→ **Records for this exercise**:
━━━━━━━━━━━━━━━━━━━━

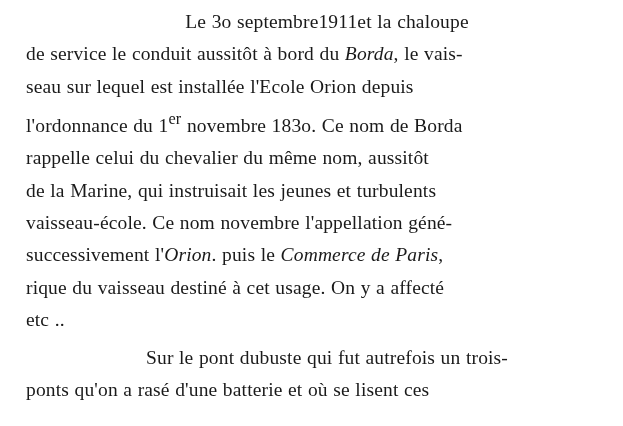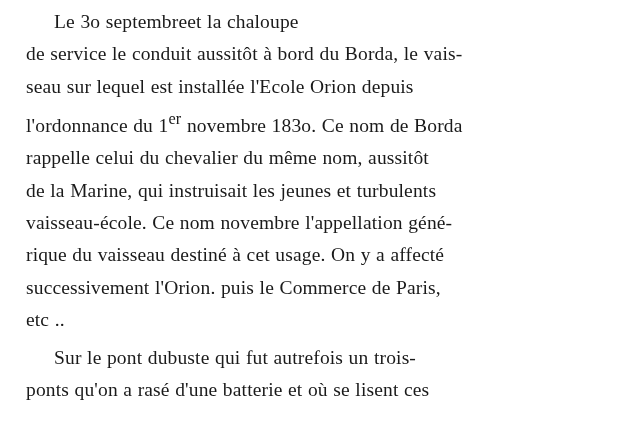"Le 3o septembre" .line.justify { justify-content: flex-start -> center }
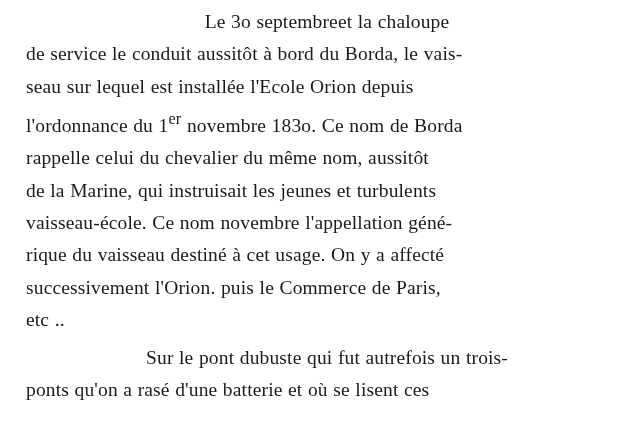"1911" span { html: none -> <span>1911</span> }
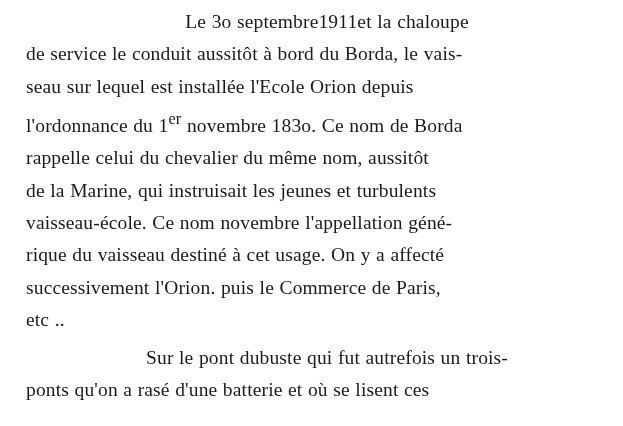"Borda" .para i, .para .ital { font-style: none -> italic }
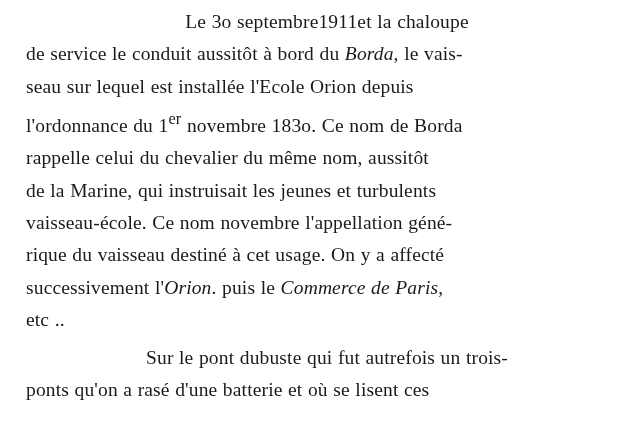"rique du vaisseau destiné à" span.line { order: before "successivement l'Orion. puis le Commerce" -> after "successivement l'Orion. puis le Commerce" }
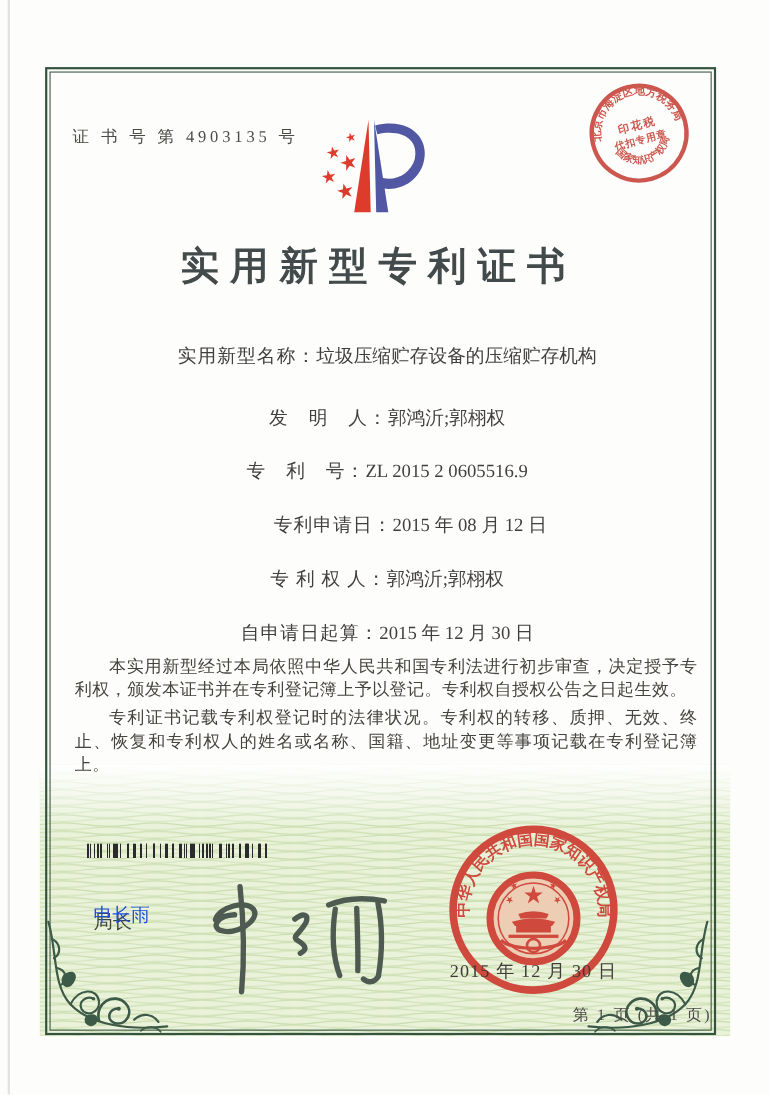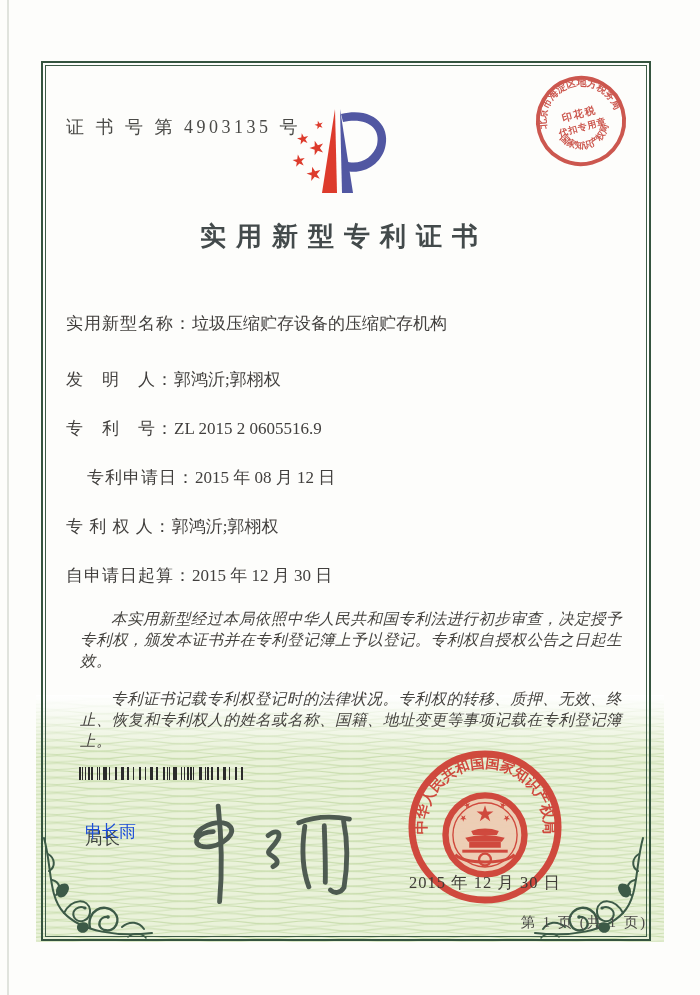"证 书 号 第 4903135" .cert-no { font-size: 18px -> 15px }
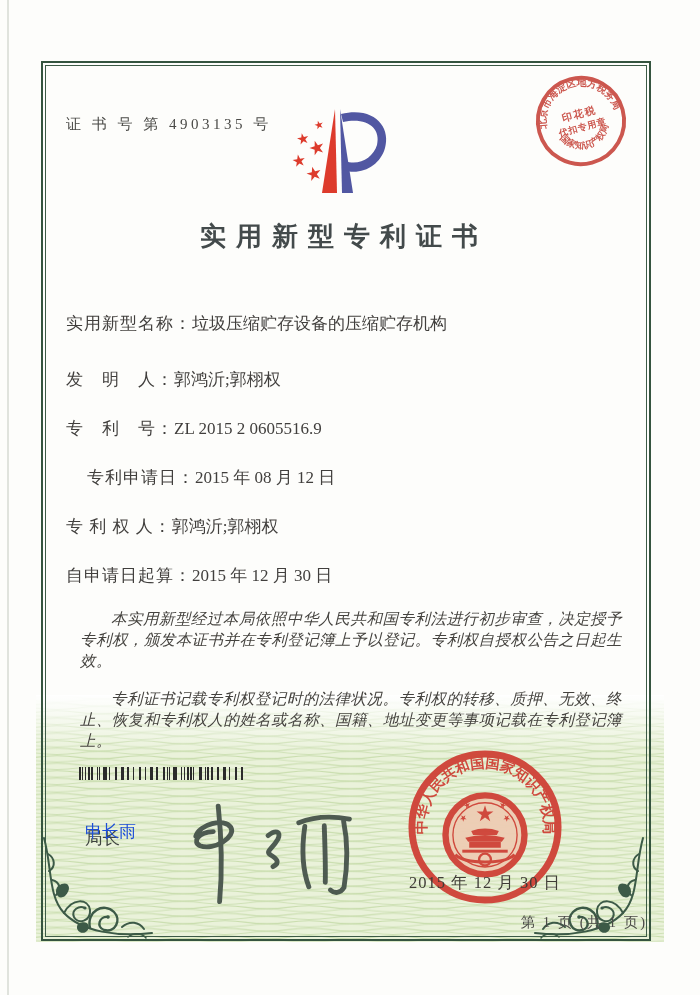"实用新型专利证书" .title { font-size: 26px -> 35px }
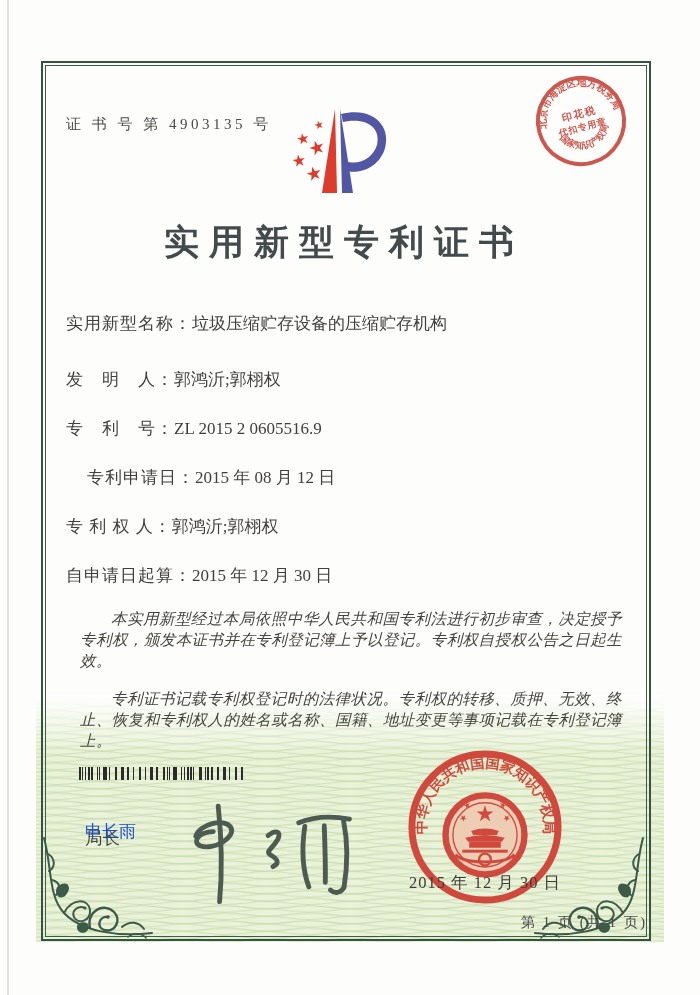"实用新型名称：垃圾压缩贮存设备的压缩贮存机构" .field { text-align: none -> center }
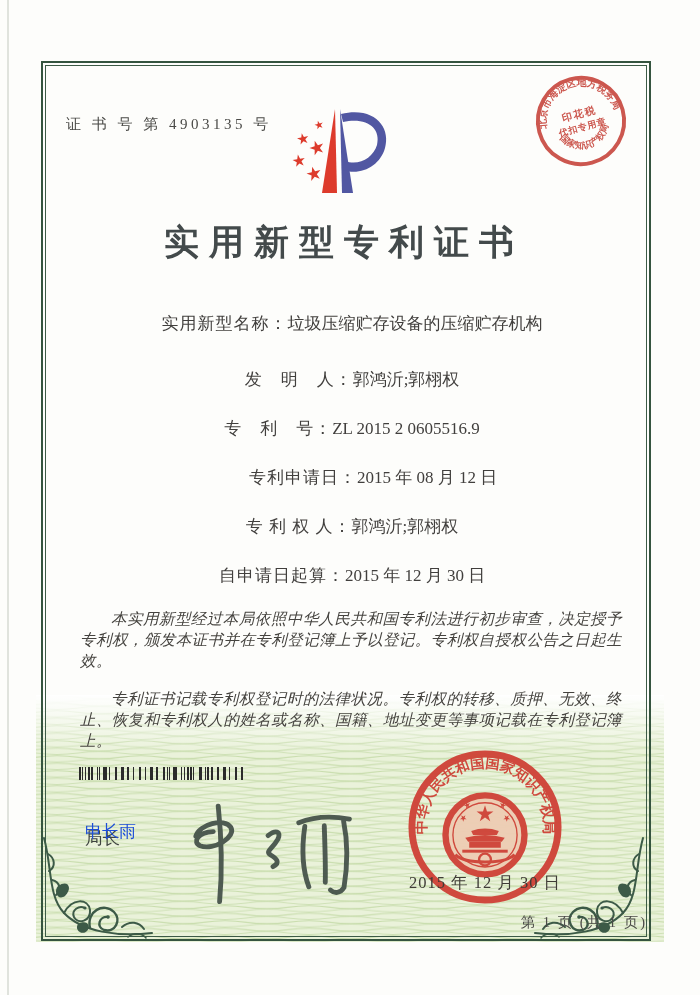"本实用新型经过本局依照中华人民共和国专利法进行初步审查，决定授予专利权，颁发本证" .paras p { font-style: italic -> none; margin: 16px -> 4px }
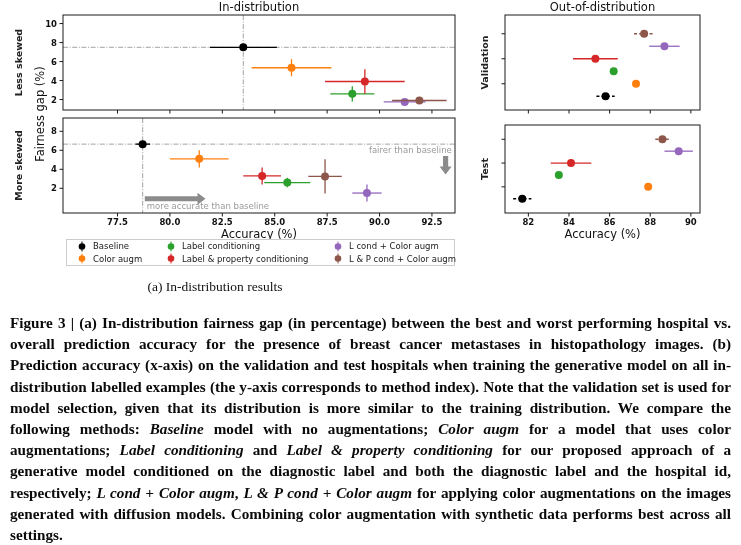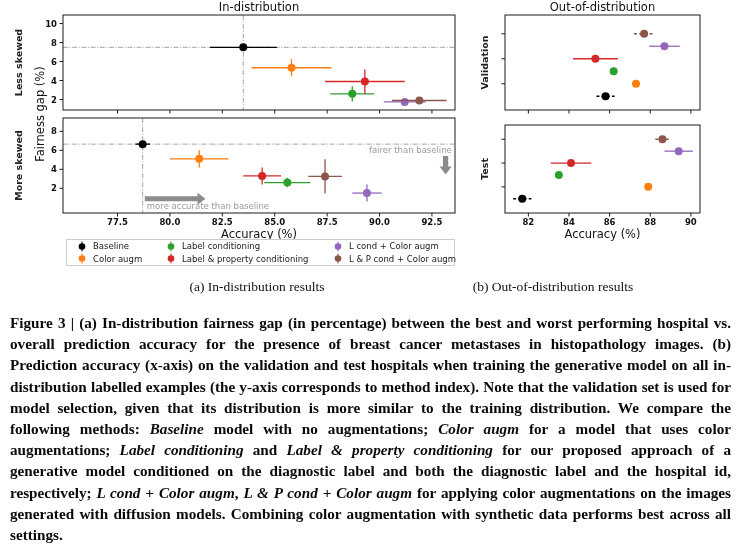"(a) In-distribution results" #subcap-a { padding-left: 42px -> none }
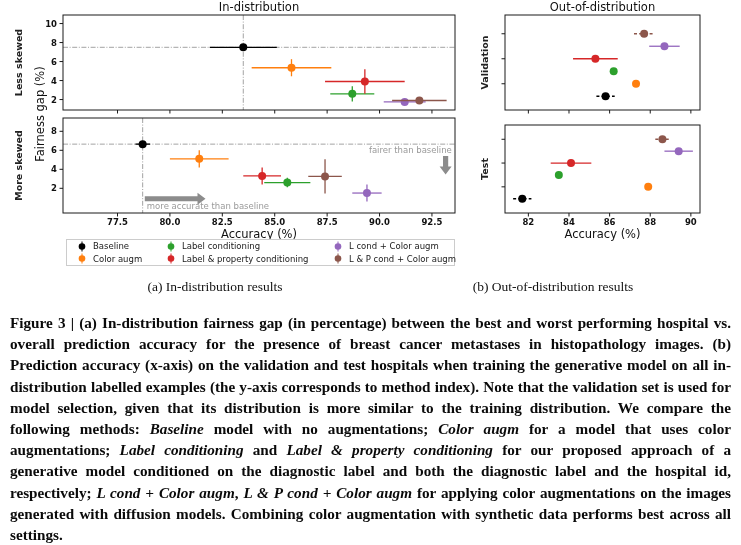"(b) Out-of-distribution results" div.subcap { html: <div>(b) Out-of-distribution results</div> -> none }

━━━━━━━━━━━━━━━━━━━━

→ **Your task**: All entries above are to be set down word for word, and the pictures are to be left out.

→ **Solution to the exercise**:
"Le 3o septembre" .line.justify { justify-content: flex-start -> center }
"1911" span { html: none -> <span>1911</span> }
"Borda" .para i, .para .ital { font-style: none -> italic }
"rique du vaisseau destiné à" span.line { order: before "successivement l'Orion. puis le Commerce" -> after "successivement l'Orion. puis le Commerce" }
"证 书 号 第 4903135" .cert-no { font-size: 18px -> 15px }
"实用新型专利证书" .title { font-size: 26px -> 35px }
"实用新型名称：垃圾压缩贮存设备的压缩贮存机构" .field { text-align: none -> center }
"本实用新型经过本局依照中华人民共和国专利法进行初步审查，决定授予专利权，颁发本证" .paras p { font-style: italic -> none; margin: 16px -> 4px }
"(a) In-distribution results" #subcap-a { padding-left: 42px -> none }
"(b) Out-of-distribution results" div.subcap { html: <div>(b) Out-of-distribution results</div> -> none }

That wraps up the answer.